Julia Hopkins is Lead Scientist on New NSF Grant for ‘Emerald Tutu’
Julia Hopkins was named the lead scientist on a new Small Business Innovation Research grant from the National Science Foundation. The grant funds the research and development of a nearshore solution for coastal flooding.
As climate change worsens, coastal flooding from extreme storms pose an increasing threat. Novel solutions are needed to serve coastal communities. Boston is one such threatened city, and the grant will fund the development of a wave mitigation system originally conceived for the Massachusetts Bay area and referred to as “Emerald Tutu”.
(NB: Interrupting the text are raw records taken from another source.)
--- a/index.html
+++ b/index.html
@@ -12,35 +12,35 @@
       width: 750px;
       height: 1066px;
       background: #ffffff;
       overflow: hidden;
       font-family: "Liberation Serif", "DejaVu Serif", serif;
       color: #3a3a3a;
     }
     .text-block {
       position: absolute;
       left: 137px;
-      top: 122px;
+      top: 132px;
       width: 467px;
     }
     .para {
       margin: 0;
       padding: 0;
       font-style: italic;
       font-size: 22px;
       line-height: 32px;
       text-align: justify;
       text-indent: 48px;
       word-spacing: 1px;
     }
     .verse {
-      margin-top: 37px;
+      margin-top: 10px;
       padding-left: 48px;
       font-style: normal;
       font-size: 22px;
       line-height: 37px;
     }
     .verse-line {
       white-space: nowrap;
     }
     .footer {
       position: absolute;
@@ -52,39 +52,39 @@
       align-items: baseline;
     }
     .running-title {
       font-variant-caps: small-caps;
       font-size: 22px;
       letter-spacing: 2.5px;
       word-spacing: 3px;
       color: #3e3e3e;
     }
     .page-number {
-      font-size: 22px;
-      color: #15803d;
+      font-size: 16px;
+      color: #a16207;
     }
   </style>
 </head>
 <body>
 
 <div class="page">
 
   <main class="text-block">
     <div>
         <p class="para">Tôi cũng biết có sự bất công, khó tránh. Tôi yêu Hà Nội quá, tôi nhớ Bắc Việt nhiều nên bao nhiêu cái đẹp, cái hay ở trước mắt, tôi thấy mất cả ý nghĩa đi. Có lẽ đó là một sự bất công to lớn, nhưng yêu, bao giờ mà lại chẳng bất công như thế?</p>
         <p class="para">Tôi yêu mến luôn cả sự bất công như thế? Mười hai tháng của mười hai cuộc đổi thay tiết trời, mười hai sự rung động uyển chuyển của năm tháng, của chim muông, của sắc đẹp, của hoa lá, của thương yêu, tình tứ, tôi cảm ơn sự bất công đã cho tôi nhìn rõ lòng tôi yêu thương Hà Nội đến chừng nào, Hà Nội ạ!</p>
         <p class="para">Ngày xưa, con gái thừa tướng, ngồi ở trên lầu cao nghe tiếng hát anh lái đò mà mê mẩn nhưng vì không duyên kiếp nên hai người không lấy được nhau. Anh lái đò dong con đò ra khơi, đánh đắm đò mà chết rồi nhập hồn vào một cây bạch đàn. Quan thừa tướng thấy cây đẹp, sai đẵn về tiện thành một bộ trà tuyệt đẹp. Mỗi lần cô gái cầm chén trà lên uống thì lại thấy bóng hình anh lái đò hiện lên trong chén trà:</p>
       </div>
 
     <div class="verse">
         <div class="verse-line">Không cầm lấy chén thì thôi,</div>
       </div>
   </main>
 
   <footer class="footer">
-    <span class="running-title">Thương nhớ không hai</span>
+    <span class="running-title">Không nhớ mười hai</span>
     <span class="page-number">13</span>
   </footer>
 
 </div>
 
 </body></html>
What is an “Emerald Tutu”?
Intended to be easily deployed and expanded in any city with need, the “Emerald Tutu” is an interconnected system of floating wetland and walkways that hug the shoreline in half-ring formations. The floating wetlands will be populated using local flora varieties and will consist of marsh grass above and seaweed below. The long roots of the seaweed disrupt and mitigate wave movement while also providing habitat for nutrient-regulating zooplankton. On the outskirts of the system will be a series of walkways, providing a community recreation resource for walking and biking, while remaining navigable for boats and small craft.
“The basic idea takes some of the theory we have about how nature is supposed to be protecting shore and applying that to something we can use in urban environments,” said Hopkins. The project will “test network properties and different ways in which this technology can serve the shoreline behind it.”
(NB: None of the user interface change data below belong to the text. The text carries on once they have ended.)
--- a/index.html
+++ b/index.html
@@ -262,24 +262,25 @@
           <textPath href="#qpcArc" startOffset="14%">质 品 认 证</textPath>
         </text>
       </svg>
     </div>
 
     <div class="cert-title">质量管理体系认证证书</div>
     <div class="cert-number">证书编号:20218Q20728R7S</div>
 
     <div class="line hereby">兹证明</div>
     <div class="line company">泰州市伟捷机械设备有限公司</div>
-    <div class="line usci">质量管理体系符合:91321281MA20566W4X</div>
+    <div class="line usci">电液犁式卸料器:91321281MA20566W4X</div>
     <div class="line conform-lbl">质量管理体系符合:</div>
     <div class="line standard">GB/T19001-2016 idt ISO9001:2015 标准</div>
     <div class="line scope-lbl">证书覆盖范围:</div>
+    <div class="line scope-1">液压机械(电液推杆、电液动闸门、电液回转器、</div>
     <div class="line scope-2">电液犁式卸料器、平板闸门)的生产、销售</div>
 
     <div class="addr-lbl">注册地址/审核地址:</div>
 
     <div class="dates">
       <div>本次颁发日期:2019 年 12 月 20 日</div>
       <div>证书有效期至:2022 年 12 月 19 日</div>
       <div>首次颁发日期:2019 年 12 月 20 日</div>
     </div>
The name Emerald Tutu was chosen to mimic Boston’s existing Emerald Necklace, a famous park system that comprises much of Boston’s green space. The project was developed by Hopkins and collaborators, including Tutu CEO Gabriel Cira. To learn more about the Emerald Tutu and see some concept art, check out this informational video.
The project joins others under development by Northeastern faculty, students, and alumni to address coastal and water system issues using biomimicry and environmental engineering. Other projects include the Charles River Floating Wetland and the Biomime wave-scour mitigation proposal.
Julia Hopkins joined Northeastern University as an Assistant Professor in 2020. Her research focuses on coastal engineering, with an emphasis on extreme storm events. Prospective students interested in this area of research should consider our MS in Civil Engineering with a Concentration in Water, Environmental, and Coastal Systems, or our PhD programs.
Abstract Source: NSF
The broader impact/commercial potential of this Small Business Innovation Research (SBIR) Phase I project is to provide a nearshore (just offshore of inhabited coastal land, in shallow water) solution to reduce coastal flooding. The proposed project addresses a need to lessen heavy flood protection solutions based on carbon-intensive concrete in the form of seawalls and other barriers. This project will prototype an interconnected network of floating growth mats, made to seed marsh grass above the water and seaweed below. The heavy biomass of these mats and their network properties as a large interconnected group provides wave and storm surge reduction. A proposed turnkey kit offers a low-cost system, readily deployable and expandable over time. Additionally, as a floating park-like marine landscape, it has many co-benefits to the surrounding communities. As plant-based infrastructure, it serves as a site for native marsh grasses and local seaweeds to populate, providing new habitats and improving water quality.
This SBIR Phase I project is a natural coastal resilience technology designed to be pre-fabricated, modular, and easy to implement for a variety of coastal environments and communities. The technology consists of robust vegetated mats linked in a network and deployed in the nearshore. The mats are colonized by local varieties of semi-aquatic marsh flora above the water line, and aquatic seaweeds below. Research objectives to validate this approach include comparing mat network performance in a range of flow conditions, including extreme waves, to inform mat design. A second research thrust will measure biomass accumulation and ecological performance through in situ deployments of mat structures.